## Aim of the task:
The material beneath this line should be printed exactly, with its pictures omitted.

## Entries shown:
[Start of Attachment]
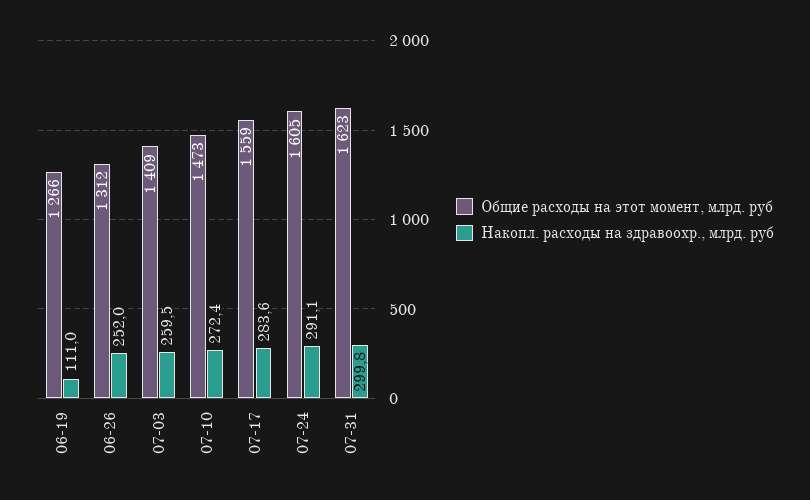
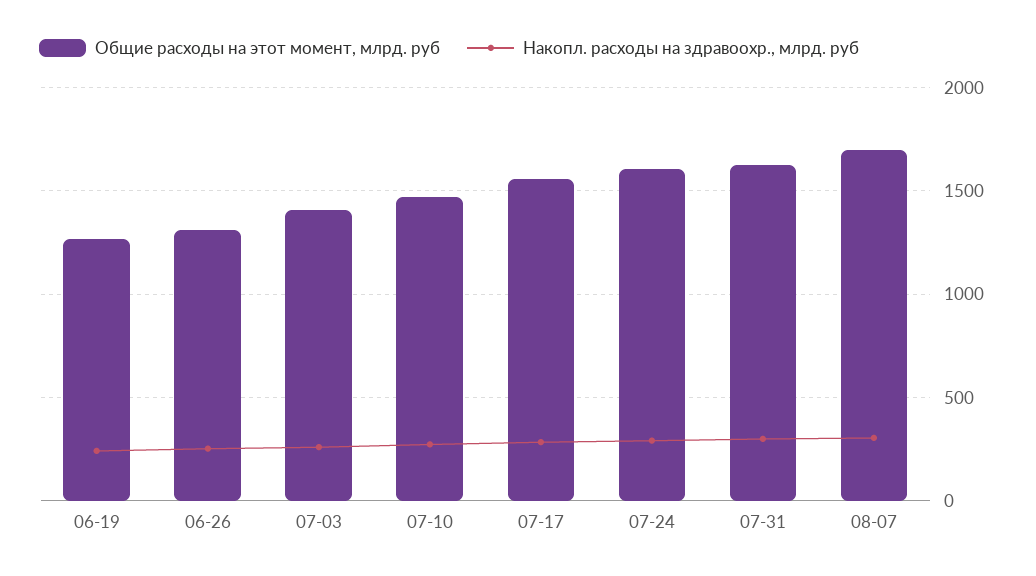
Накопл. расходы на здравоохр., млрд. руб, 06-19: 111 -> 250
Общие расходы на этот момент, млрд. руб, 08-07: none -> 1700
Накопл. расходы на здравоохр., млрд. руб, 08-07: none -> 300

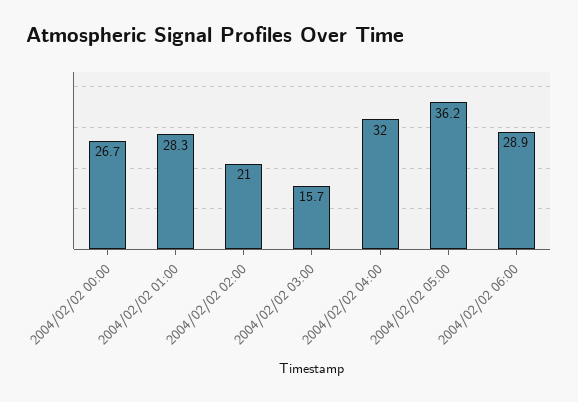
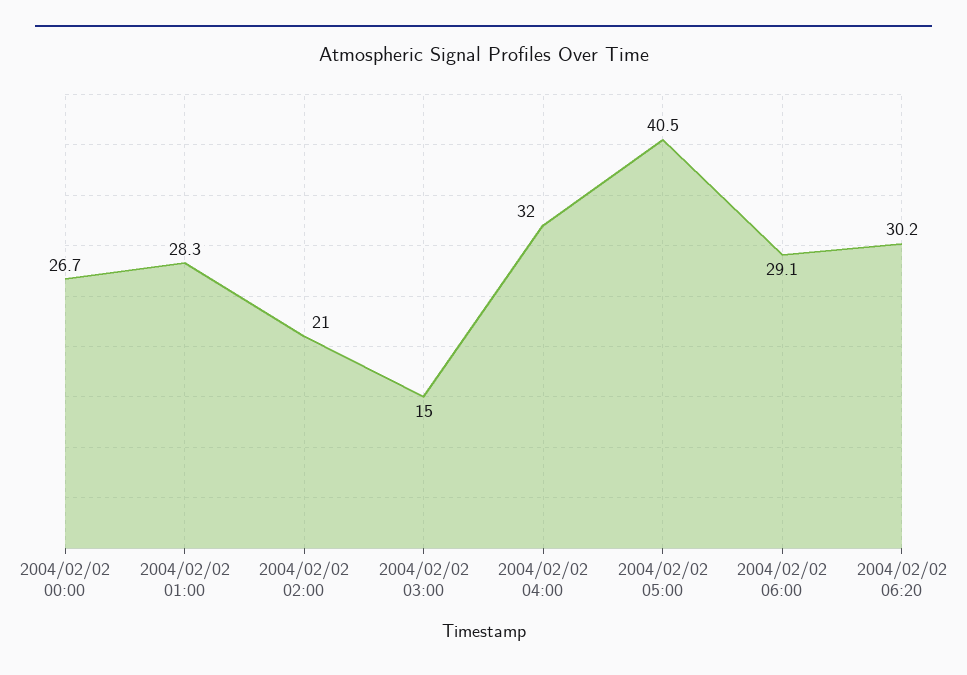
2004/02/02 03:00: 15.7 -> 15
2004/02/02 05:00: 36.2 -> 40.5
2004/02/02 06:00: 28.9 -> 29.1
2004/02/02 06:20: none -> 30.2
[End of Attachment]
## Result for this exercise:
Накопл. расходы на здравоохр., млрд. руб, 06-19: 111 -> 250
Общие расходы на этот момент, млрд. руб, 08-07: none -> 1700
Накопл. расходы на здравоохр., млрд. руб, 08-07: none -> 300

2004/02/02 03:00: 15.7 -> 15
2004/02/02 05:00: 36.2 -> 40.5
2004/02/02 06:00: 28.9 -> 29.1
2004/02/02 06:20: none -> 30.2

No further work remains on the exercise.